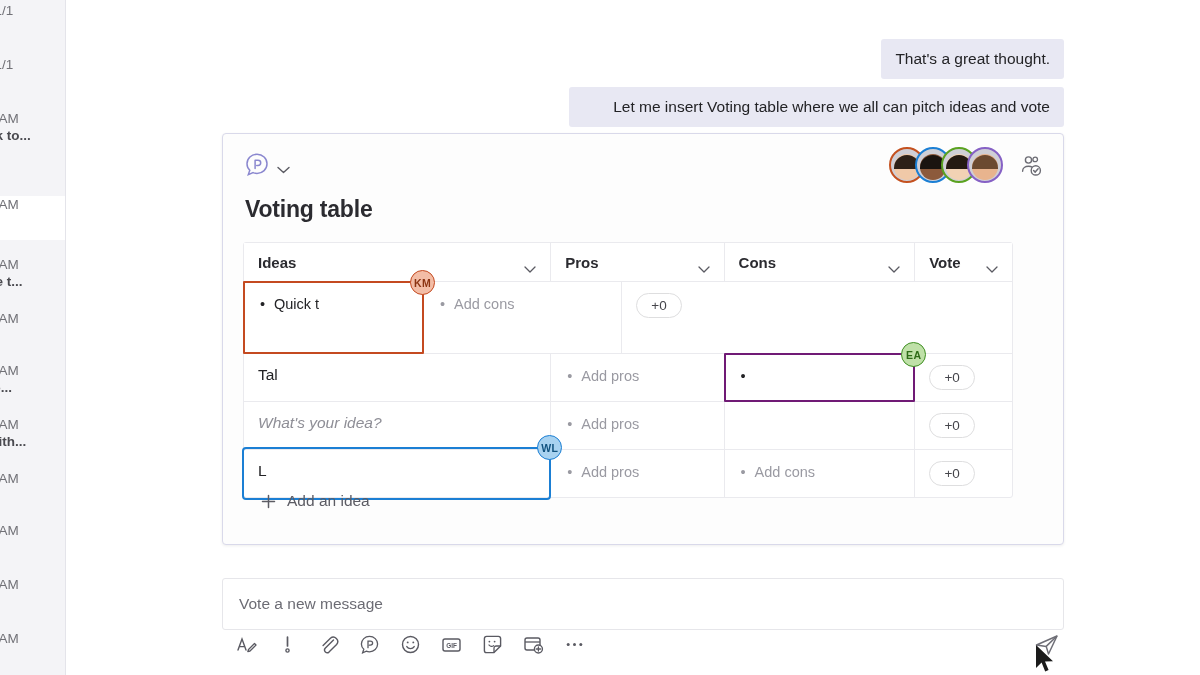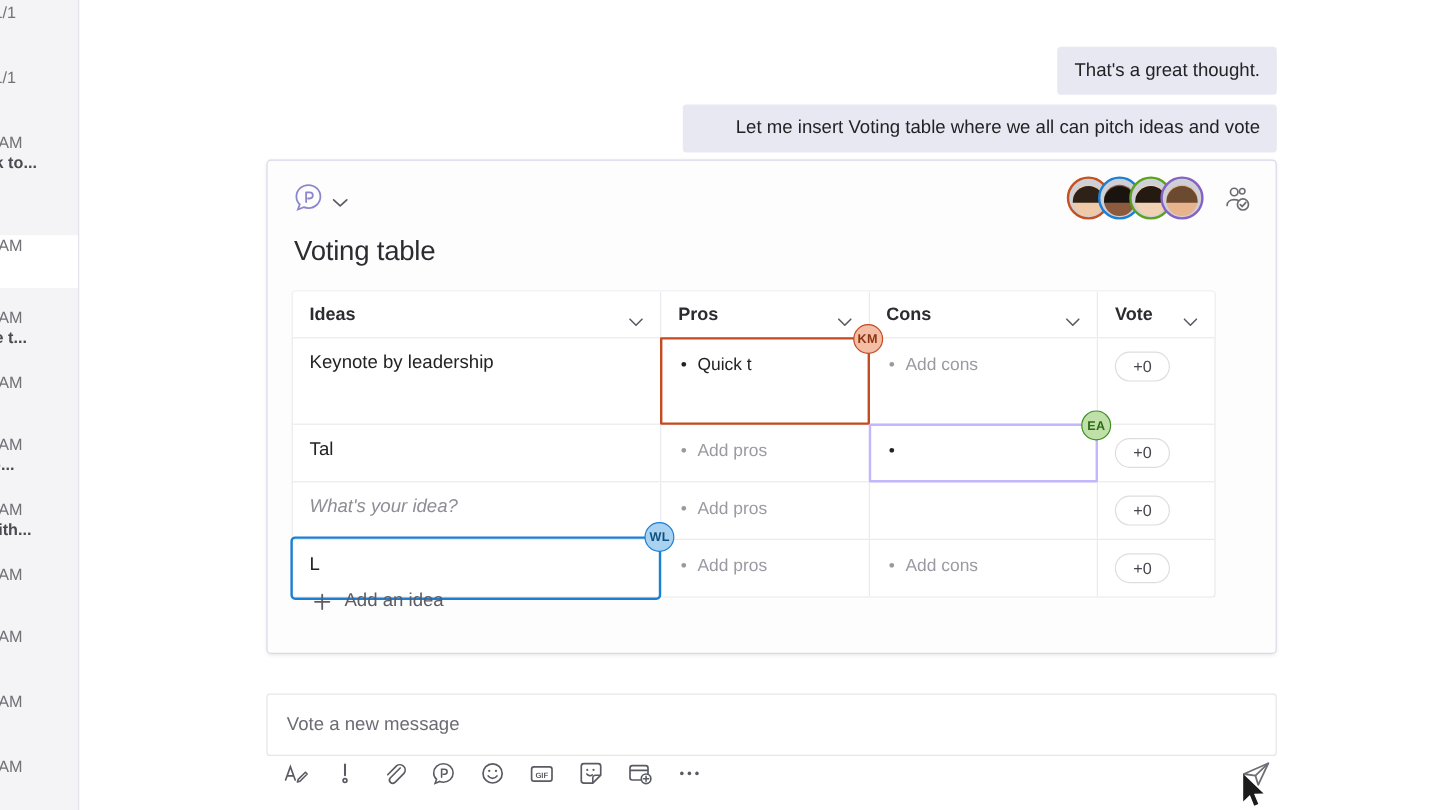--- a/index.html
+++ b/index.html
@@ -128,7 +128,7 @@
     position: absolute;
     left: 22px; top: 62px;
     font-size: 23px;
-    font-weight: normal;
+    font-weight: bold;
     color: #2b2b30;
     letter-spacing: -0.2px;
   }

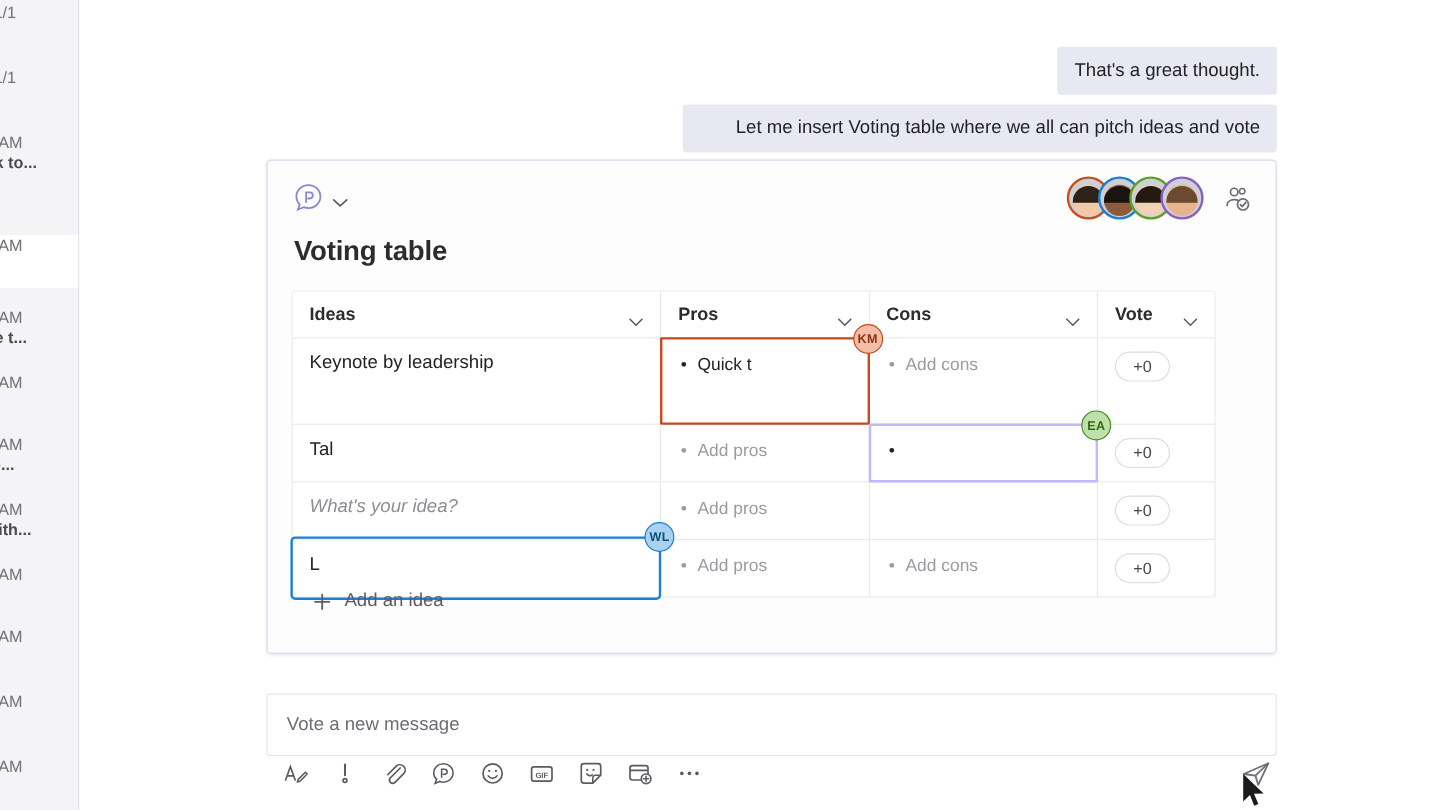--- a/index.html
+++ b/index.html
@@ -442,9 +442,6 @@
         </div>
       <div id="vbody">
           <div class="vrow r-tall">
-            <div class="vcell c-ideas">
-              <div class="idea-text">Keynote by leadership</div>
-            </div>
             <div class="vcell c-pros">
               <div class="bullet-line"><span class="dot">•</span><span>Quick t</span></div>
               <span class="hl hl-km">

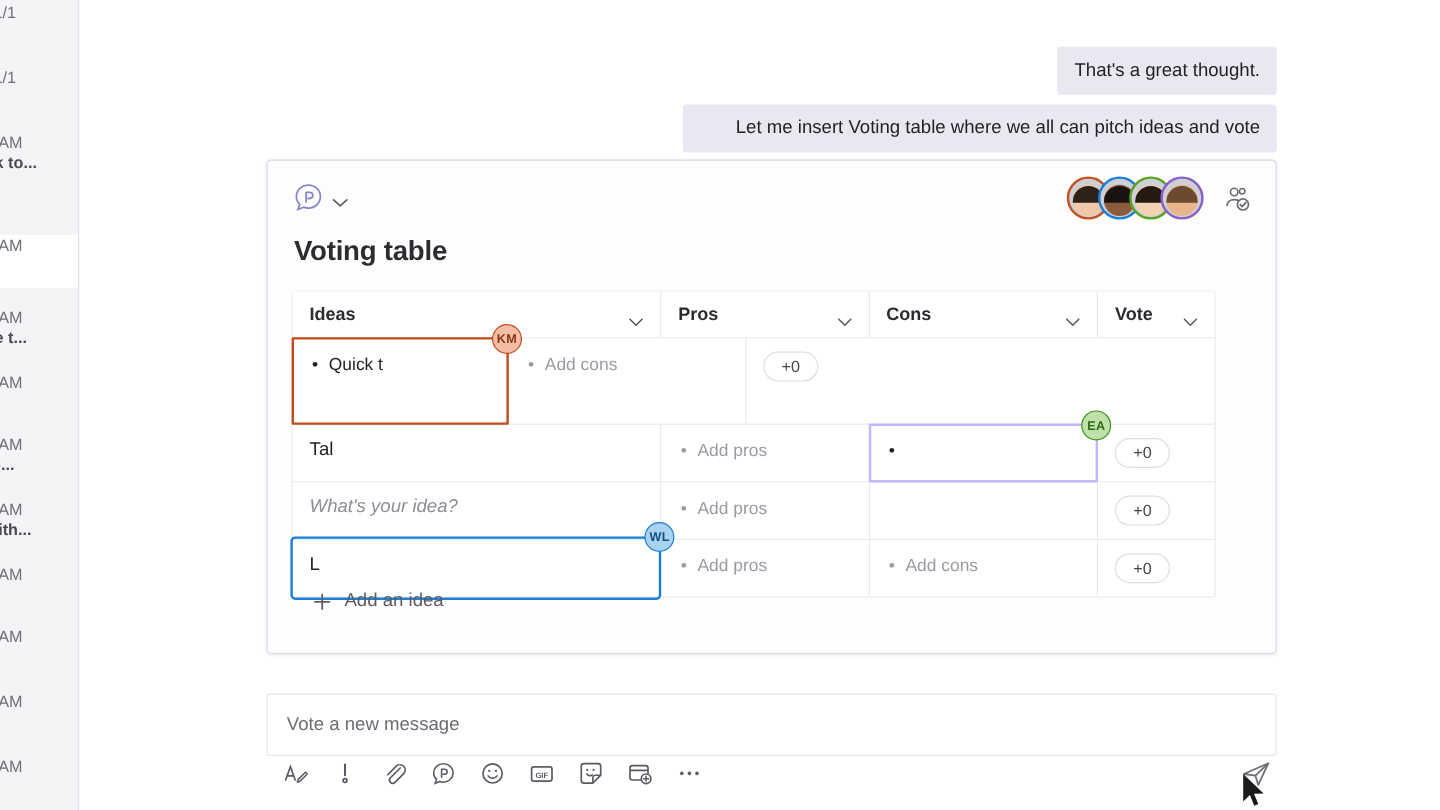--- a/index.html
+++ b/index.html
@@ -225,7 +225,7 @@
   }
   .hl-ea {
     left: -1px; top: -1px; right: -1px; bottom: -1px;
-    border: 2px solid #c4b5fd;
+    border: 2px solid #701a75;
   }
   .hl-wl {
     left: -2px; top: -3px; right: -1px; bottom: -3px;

#### WORK INSTRUCTIONS
Which lines of the entries above contain the word "border"? Copy each of them.

#### EXERCISE RESPONSE
-    border: 2px solid #c4b5fd;
+    border: 2px solid #701a75;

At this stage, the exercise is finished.